I wonder if anyone else has this problem and is there a solution? 

Joseph


----------



## bigshot

If it's only in specific CDs, it probably isn't your equipment- it's in the original recording. Air conditioning in the recording venue perhaps. Or traffic noise outside. Walter's Bruckner 9 is 58 years old and was originally intended for LP release. It's likely low level noise like that would never have shown up on vinyl, so they didn't worry about it.


----------



## Triplets

bigshot said:


> If it's only in specific CDs, it probably isn't your equipment- it's in the original recording. Air conditioning in the recording venue perhaps. Or traffic noise outside. Walter's Bruckner 9 is 58 years old and was originally intended for LP release. It's likely low level noise like that would never have shown up on vinyl, so they didn't worry about it.


Walters recording of Mahler2 with the NY Phil has all kinds of noise on CD that I had never detected on lp. On can hear the HVAC system turning on and off, sounds of sheet music falling from stands and hitting the floor, chairs creaking, etc


----------



## Oakey

I more and more often listen to classical music through my noise cancelling headphones and also started to notice all sorts of background noises, especially on older recordings. It does not bother me, it adds to the authenticity and is rarely really disturbing. Although I recall having read a review of one recording (can't remember where, maybe even here?) that sounded like someone was folding chairs in the background


----------



## Oldhoosierdude

I have some older recordings with the noises already mentioned.
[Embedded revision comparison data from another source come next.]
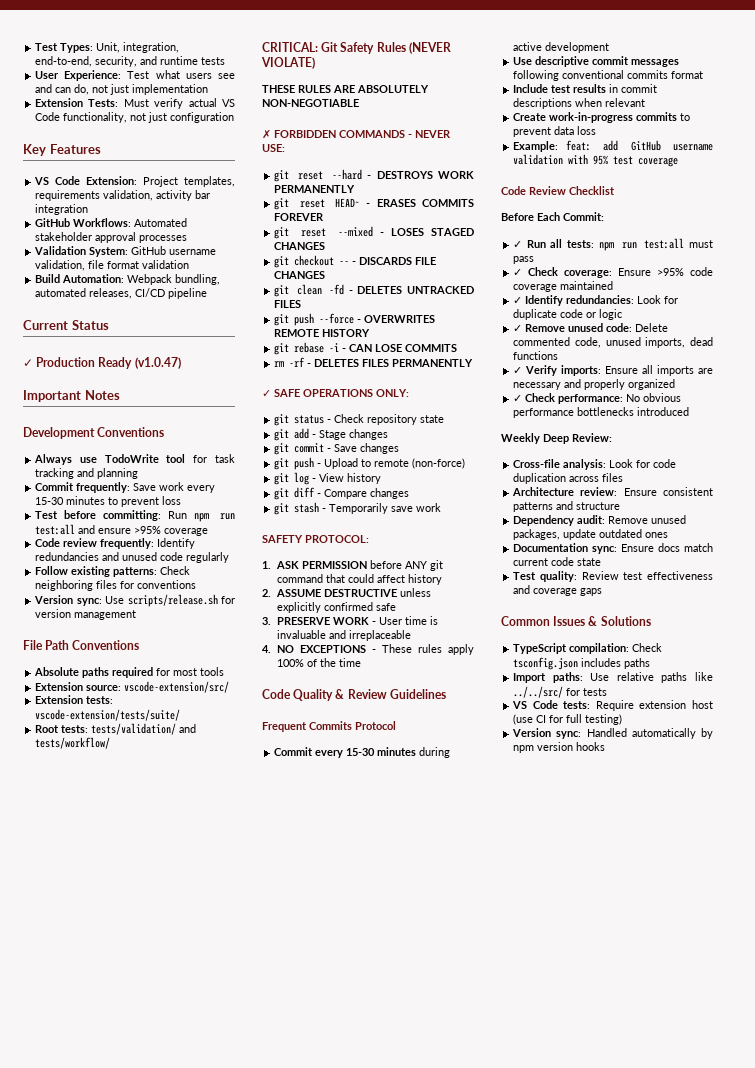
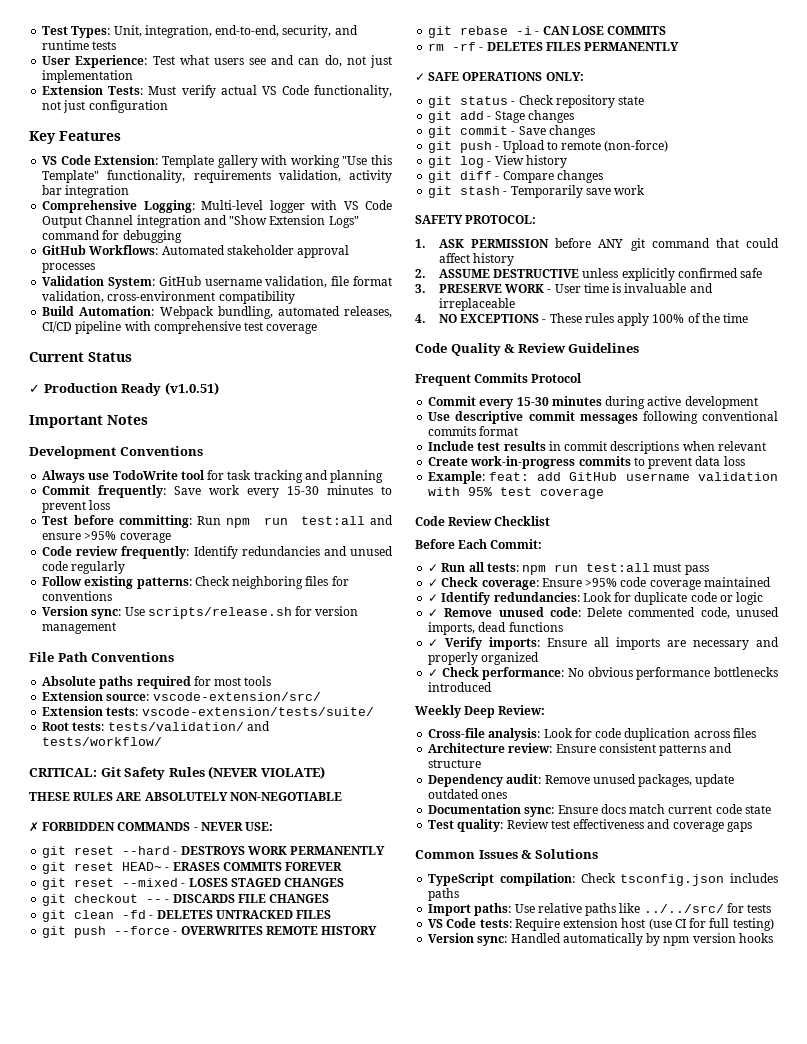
- VS Code Extension: Project templates, requirements validation, activity bar integration
+ VS Code Extension: Template gallery with working "Use this Template" functionality, requirements validation, activity bar integration
+ Comprehensive Logging: Multi-level logger with VS Code Output Channel integration and "Show Extension Logs" command for debugging
- Validation System: GitHub username validation, file format validation
+ Validation System: GitHub username validation, file format validation, cross-environment compatibility
- Build Automation: Webpack bundling, automated releases, CI/CD pipeline
+ Build Automation: Webpack bundling, automated releases, CI/CD pipeline with comprehensive test coverage
- ✓ Production Ready (v1.0.47)
+ ✓ Production Ready (v1.0.51)

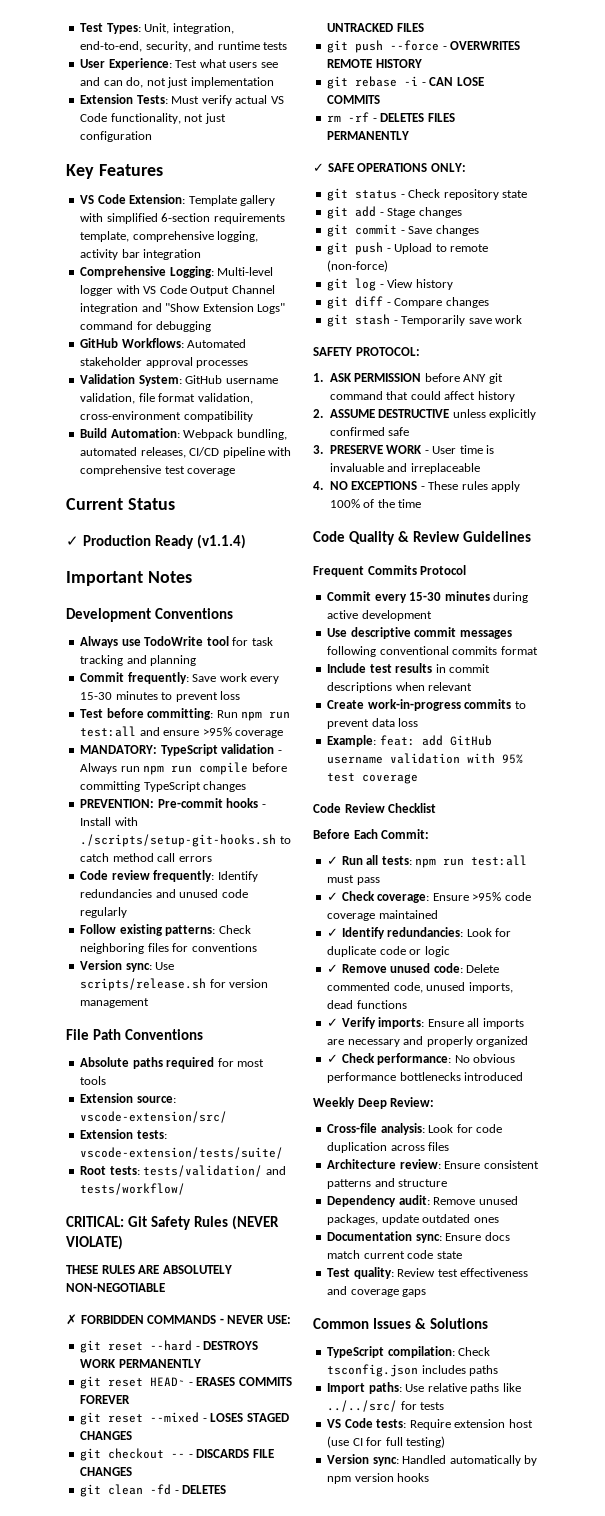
- VS Code Extension: Template gallery with working "Use this Template" functionality, requirements validation, activity bar integration
+ VS Code Extension: Template gallery with simplified 6-section requirements template, comprehensive logging, activity bar integration
- ✓ Production Ready (v1.0.51)
+ ✓ Production Ready (v1.1.4)
+ MANDATORY: TypeScript validation - Always run npm run compile before committing TypeScript changes
+ PREVENTION: Pre-commit hooks - Install with ./scripts/setup-git-hooks.sh to catch method call errors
Along with humming or other such things I assume by orchestra members. Can't remember which recording, but it sounds like a bow being dropped. More direct to the op, yes I have heard that low background noise a few times.


----------



## jhorvat

I was under impression that such artifacts get "photoshoped out" in the digital remastering process. Otherwise what is the point in having a top quality recording medium, expensive Hi-Fi system if the external noise is fused into the music? This is much more disturbing than the "live" external noise, as it always appears at the same places in the music, whereas "live" noise is random. This is like adding a score to the music


----------



## Nate Miller

jhorvat said:


> I was under impression that such artifacts get "photoshoped out" in the digital remastering process. Otherwise what is the point in having a top quality recording medium, expensive Hi-Fi system if the external noise is fused into the music? This is much more disturbing than the "live" external noise, as it always appears at the same places in the music, whereas "live" noise is random. This is like adding a score to the music


what happens is that white noise, like the hiss in cables and stuff like that disappears when you sample the analog sound. the sample rate is too slow to reproduce those transient spikes that make "hiss"
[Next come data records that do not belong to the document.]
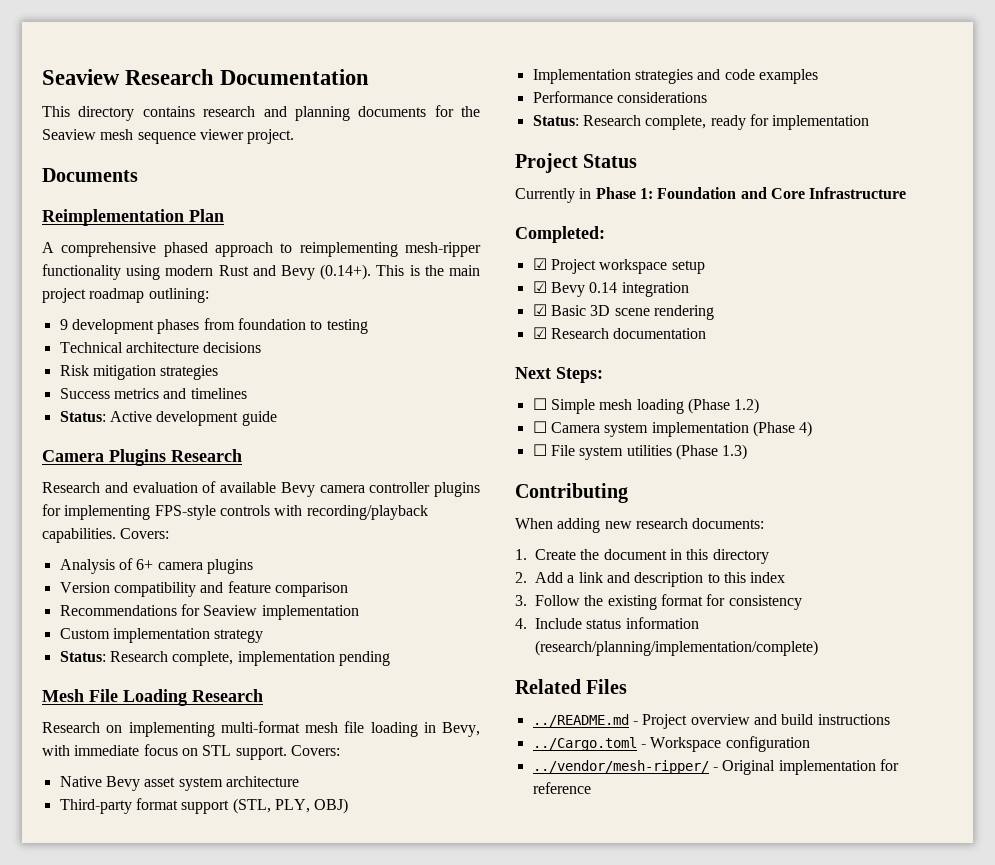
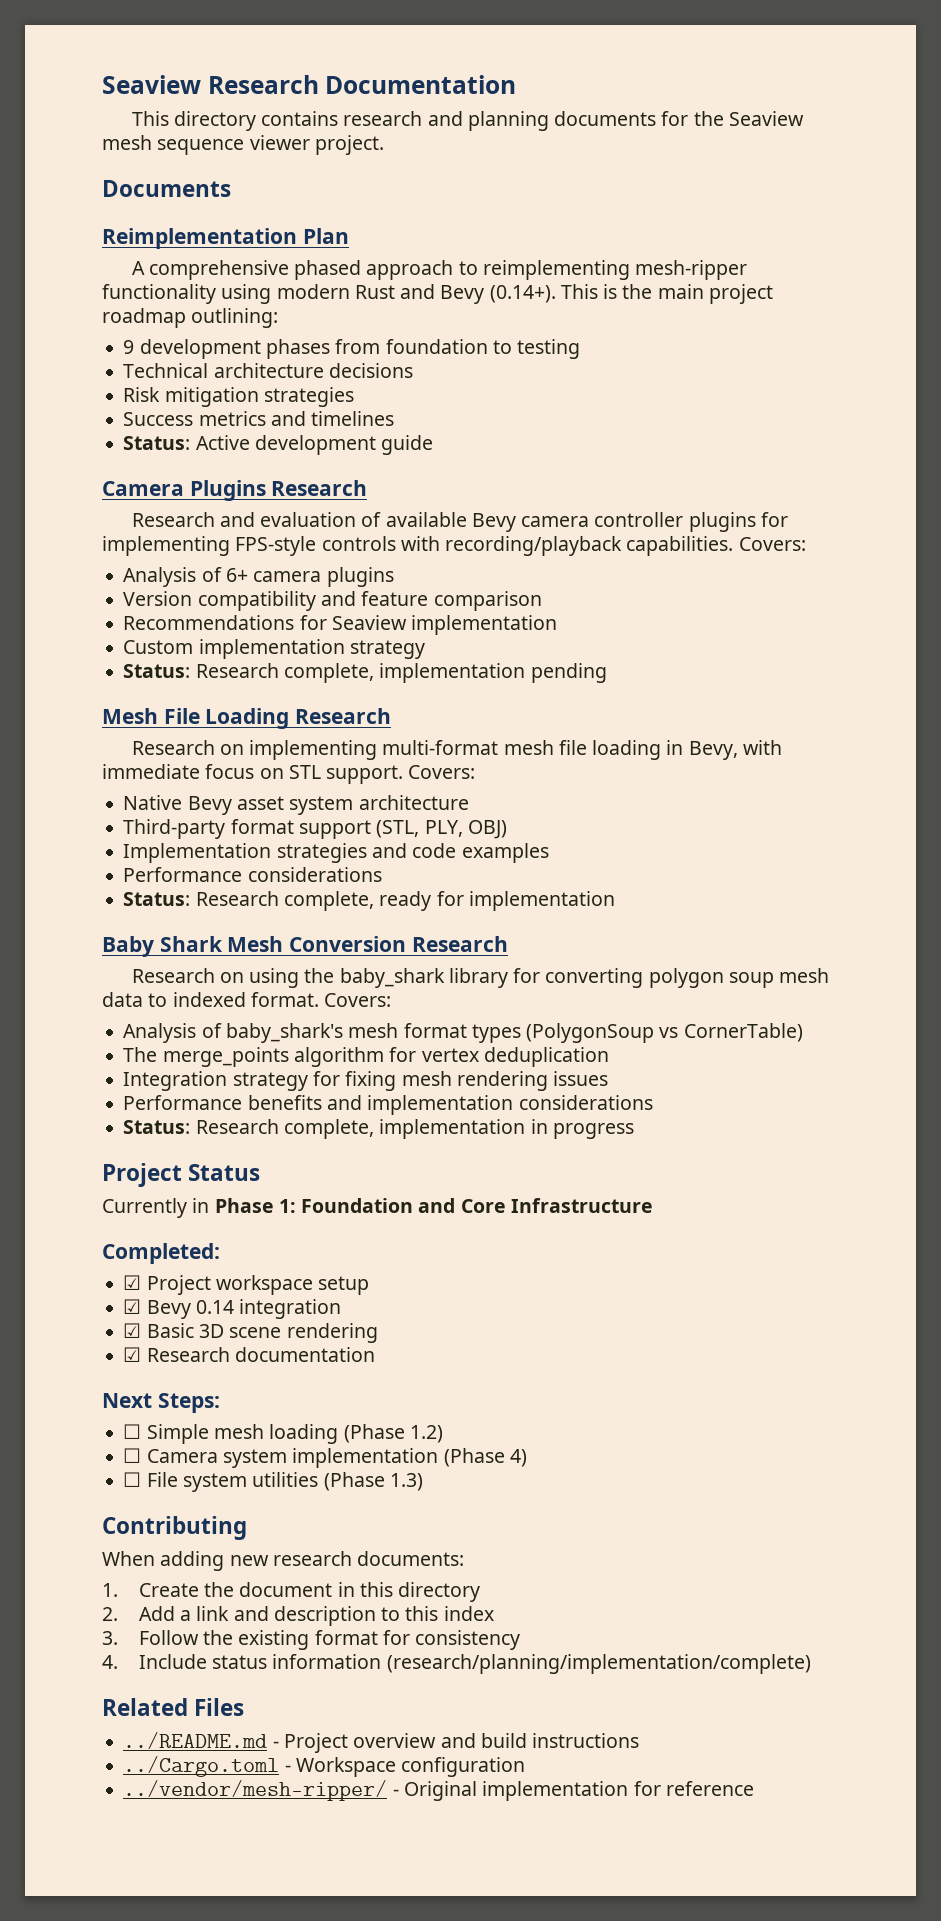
+ Baby Shark Mesh Conversion Research
+ Research on using the baby_shark library for converting polygon soup mesh data to indexed format. Covers:
+ Analysis of baby_shark's mesh format types (PolygonSoup vs CornerTable)
+ The merge_points algorithm for vertex deduplication
+ Integration strategy for fixing mesh rendering issues
+ Performance benefits and implementation considerations
+ Status: Research complete, implementation in progress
the way you get rid of low freq hum is when you master the track, you make a sharp drop-off at the threashold of hearing so those really low freqs get dropped out. You can't hear them, but they take a lot of energy for the speakers to render, so its best to leave them out.

there can be a hum at around 60hz due to the AC power, but that is also really easy to filter that small freq range with your EQ settings when you master the track

but there are re-releases of music on CD where they didn't really have a great master audio track to start with. there's only so much you can do in post-production


----------



## Oakey

jhorvat said:


> I was under impression that such artifacts get "photoshoped out" in the digital remastering process. Otherwise what is the point in having a top quality recording medium, expensive Hi-Fi system if the external noise is fused into the music? This is much more disturbing than the "live" external noise, as it always appears at the same places in the music, whereas "live" noise is random. This is like adding a score to the music


Don't agree. Almost by definition, classical music is an acoustic affair, produced by humans playing live and in concert and recorded through microphones in its entirity. So there is no direct digital feed into a mixing desk like in pop music where only the singers and (not even always) the drums are recorded acoustically, and every instrument or even parts of instruments are recorded separately in quiet rooms and mixed together at a later point in time.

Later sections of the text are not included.